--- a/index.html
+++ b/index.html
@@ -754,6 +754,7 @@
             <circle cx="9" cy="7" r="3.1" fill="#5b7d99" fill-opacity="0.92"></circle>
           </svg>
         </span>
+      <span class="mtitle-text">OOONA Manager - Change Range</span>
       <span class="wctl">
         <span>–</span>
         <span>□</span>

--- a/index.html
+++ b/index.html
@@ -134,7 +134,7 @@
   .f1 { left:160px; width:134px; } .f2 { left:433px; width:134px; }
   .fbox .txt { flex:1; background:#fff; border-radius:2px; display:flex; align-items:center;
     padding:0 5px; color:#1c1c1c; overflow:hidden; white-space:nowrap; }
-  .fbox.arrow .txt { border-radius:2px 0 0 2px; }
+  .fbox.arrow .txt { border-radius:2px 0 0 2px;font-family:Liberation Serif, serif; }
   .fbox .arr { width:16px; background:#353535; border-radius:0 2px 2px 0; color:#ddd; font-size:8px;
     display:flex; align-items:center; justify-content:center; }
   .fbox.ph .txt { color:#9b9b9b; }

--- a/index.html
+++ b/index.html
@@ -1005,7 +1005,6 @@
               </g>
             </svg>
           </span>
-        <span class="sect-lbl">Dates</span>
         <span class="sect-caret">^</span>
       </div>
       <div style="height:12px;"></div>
###
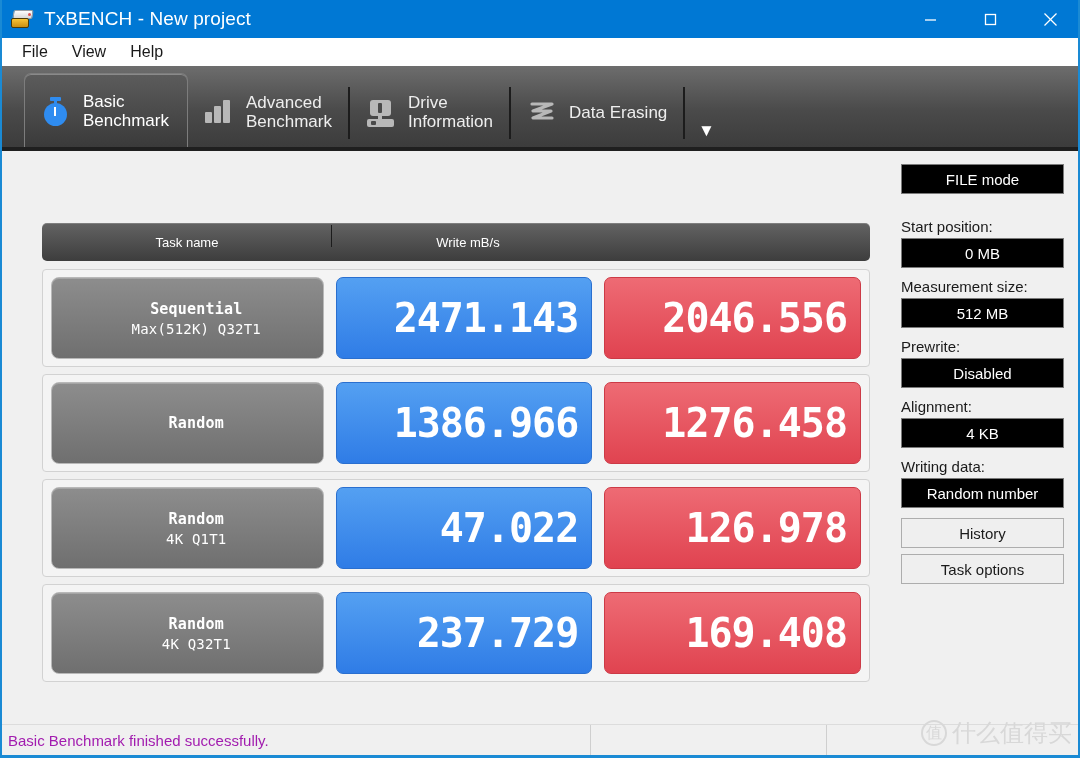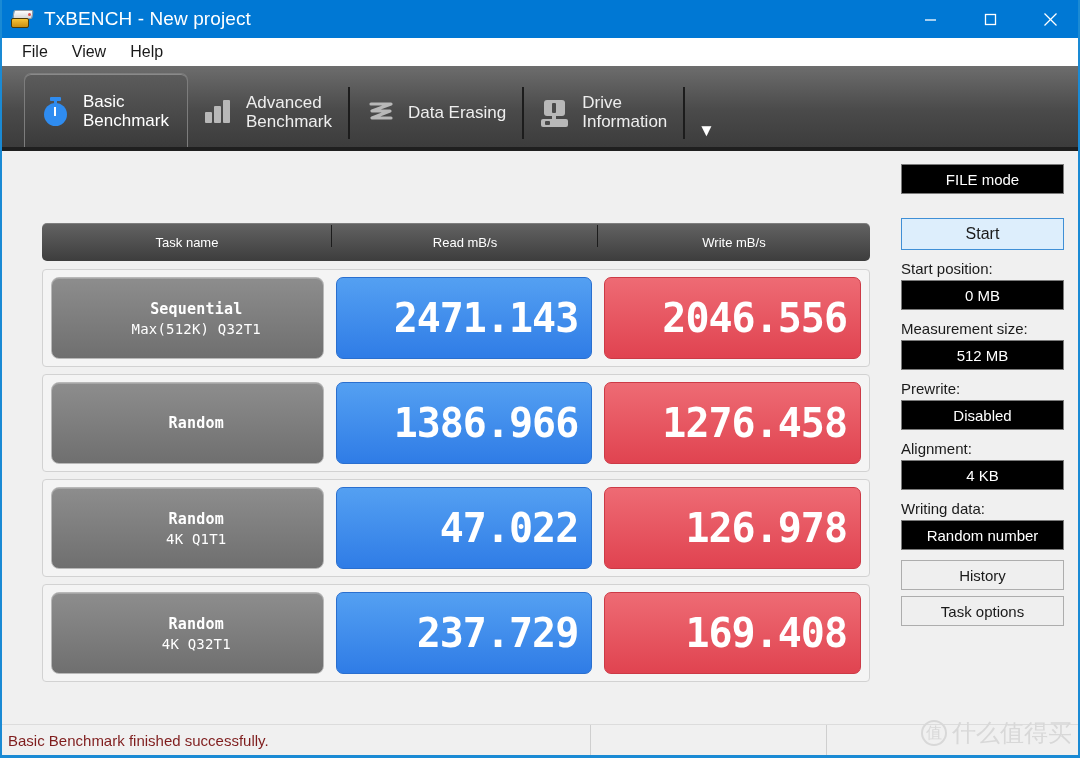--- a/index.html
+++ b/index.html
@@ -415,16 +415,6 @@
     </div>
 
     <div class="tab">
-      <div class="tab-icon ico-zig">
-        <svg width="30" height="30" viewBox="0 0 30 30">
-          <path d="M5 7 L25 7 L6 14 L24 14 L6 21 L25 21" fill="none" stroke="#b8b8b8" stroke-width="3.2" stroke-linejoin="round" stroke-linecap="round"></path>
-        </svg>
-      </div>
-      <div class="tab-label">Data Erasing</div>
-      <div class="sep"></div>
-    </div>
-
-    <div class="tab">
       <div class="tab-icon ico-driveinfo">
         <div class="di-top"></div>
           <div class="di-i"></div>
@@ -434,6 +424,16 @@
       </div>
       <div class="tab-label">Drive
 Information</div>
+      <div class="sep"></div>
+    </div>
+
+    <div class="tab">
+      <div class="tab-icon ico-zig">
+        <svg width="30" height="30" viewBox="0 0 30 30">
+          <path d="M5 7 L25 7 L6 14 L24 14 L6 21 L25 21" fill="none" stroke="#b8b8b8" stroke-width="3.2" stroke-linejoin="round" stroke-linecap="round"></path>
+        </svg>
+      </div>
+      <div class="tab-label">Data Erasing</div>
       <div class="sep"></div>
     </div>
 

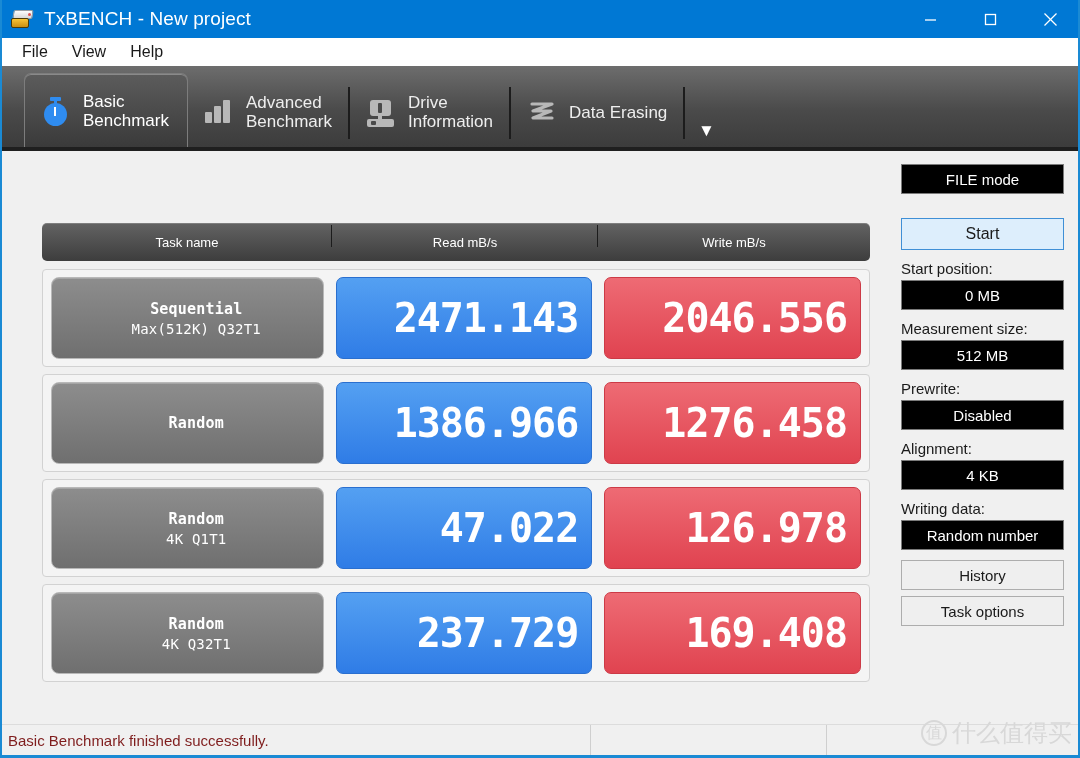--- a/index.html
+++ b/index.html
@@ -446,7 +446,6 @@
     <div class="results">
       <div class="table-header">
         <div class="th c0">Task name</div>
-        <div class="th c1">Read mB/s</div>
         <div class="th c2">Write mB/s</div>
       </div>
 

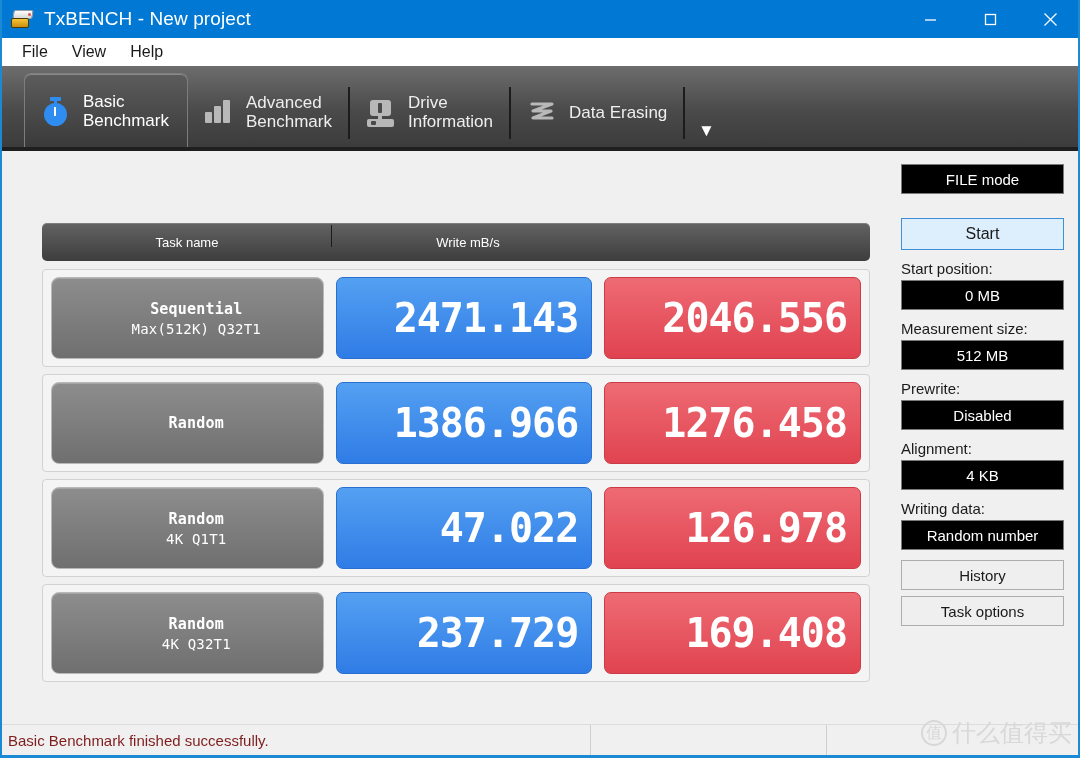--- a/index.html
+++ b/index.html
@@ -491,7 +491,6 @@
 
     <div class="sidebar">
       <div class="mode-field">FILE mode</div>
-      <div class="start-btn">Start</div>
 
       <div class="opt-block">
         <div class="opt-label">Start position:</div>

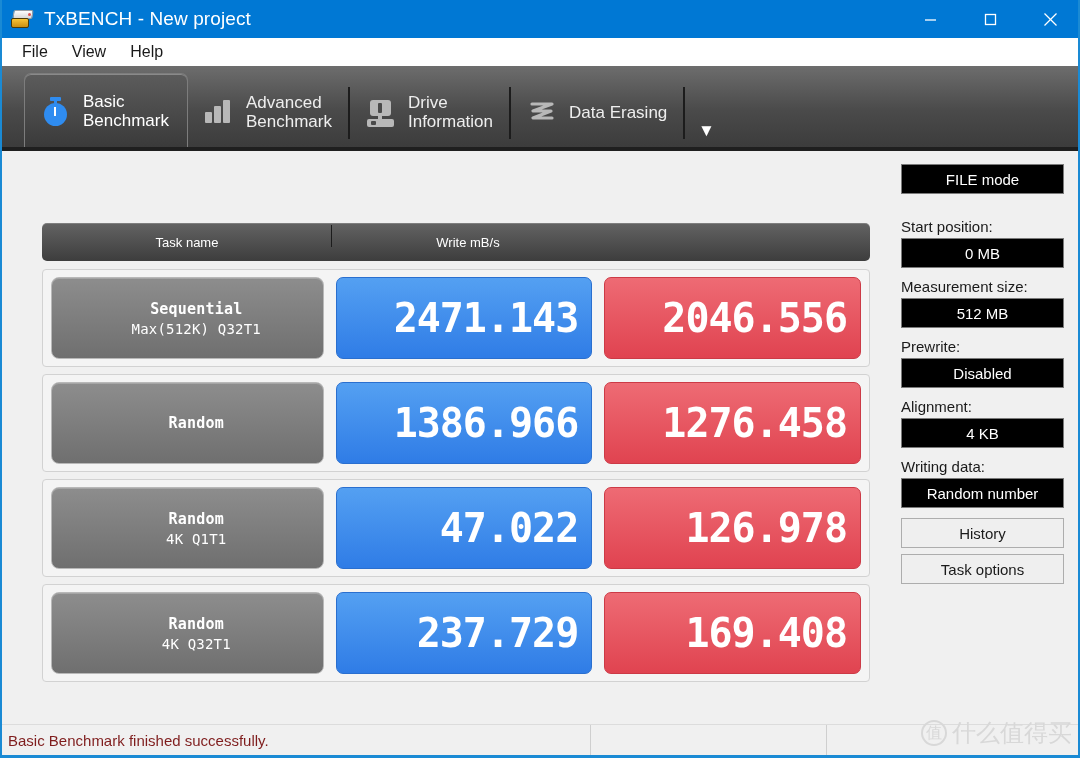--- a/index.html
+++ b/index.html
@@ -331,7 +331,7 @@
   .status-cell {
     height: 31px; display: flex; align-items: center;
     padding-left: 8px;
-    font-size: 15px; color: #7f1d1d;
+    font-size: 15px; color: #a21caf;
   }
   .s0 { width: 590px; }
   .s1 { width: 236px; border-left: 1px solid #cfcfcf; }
###
WORK TASK —
Search the material for the string "viewBox" and show every line that has it.

RESULT —
-        <svg width="30" height="30" viewBox="0 0 30 30">
+        <svg width="30" height="30" viewBox="0 0 30 30">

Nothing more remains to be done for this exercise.